Project Objectives

Mathematical models have become central tools in global environmental assessments. To serve society well, climate change stabilization assessments need to capture the uncertainties of the deep future, be statistically sound and track near-term disruptions. Up to now, conceptual, computational and data constraints have limited the quantification of uncertainties of climate stabilization pathways to a narrow set, focused on the current century.

The statistical interpretation of scenarios generated by multi-model ensembles is problematic due to availability biases and model dependencies. Scenario plausibility assessments are scant. Simplified, single-objective decision criteria frameworks are used to translate decarbonization uncertainties into decision rules whose understanding is not validated.

The aim of EUNICE (Euníkē: “eu”, good, and “níkē”, victory) is to correct misspecification and biases of ensembles of climate-energy-economy models studying climate stabilization and develop ways to validate scenarios’ insights. EUNICE seeks to transform the methodological and experimental foundations of model-based climate assessments through quantification and debiasing of uncertainties in climate stabilization pathways.


Uncertainty should not and cannot be used for weakening current action: its explorations need to be accompanied by the enhanced predictive and explanatory power of scenarios, discriminating the vast ensembles on their plausibility and ensuring they are adequately understood.

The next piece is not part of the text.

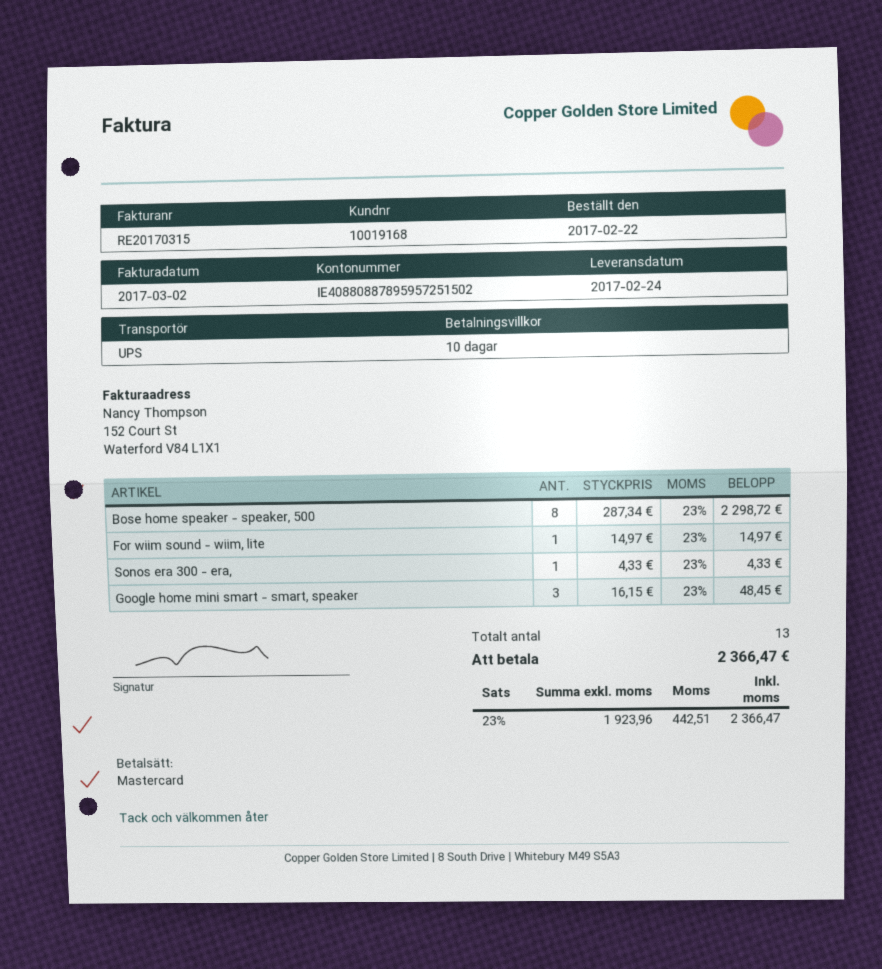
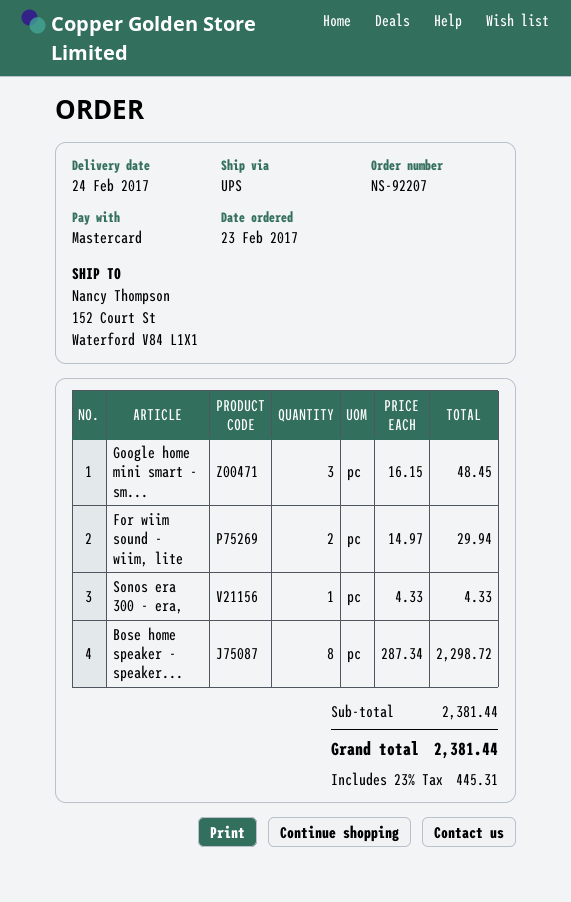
order date: 2017-02-22 -> 2017-02-23
For wiim sound - wiim, lite: 1 x 14.97 = 14.97 -> 2 x 14.97 = 29.94
tax: 23% = 442.51 -> 23% = 445.31
total: 2366.47 -> 2381.44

By advancing the state of the art in mathematical modelling, statistics, and behavioural decision-making, we strengthen the scientific basis of climate assessments, such as those of the IPCC. The approach and insights of EUNICE can be applied to other high-stakes environmental, social and technological evaluations.

The project has three main objectives resulting in three major research pillars:

  1. Construction: To expand scenarios into the deep future and quantify their uncertainties
  2. Consolidation: To eliminate scenarios’ biases and allow them tracking near-term disruptions.
  3. Conversion: To devise robust recommendations and experimentally validate them.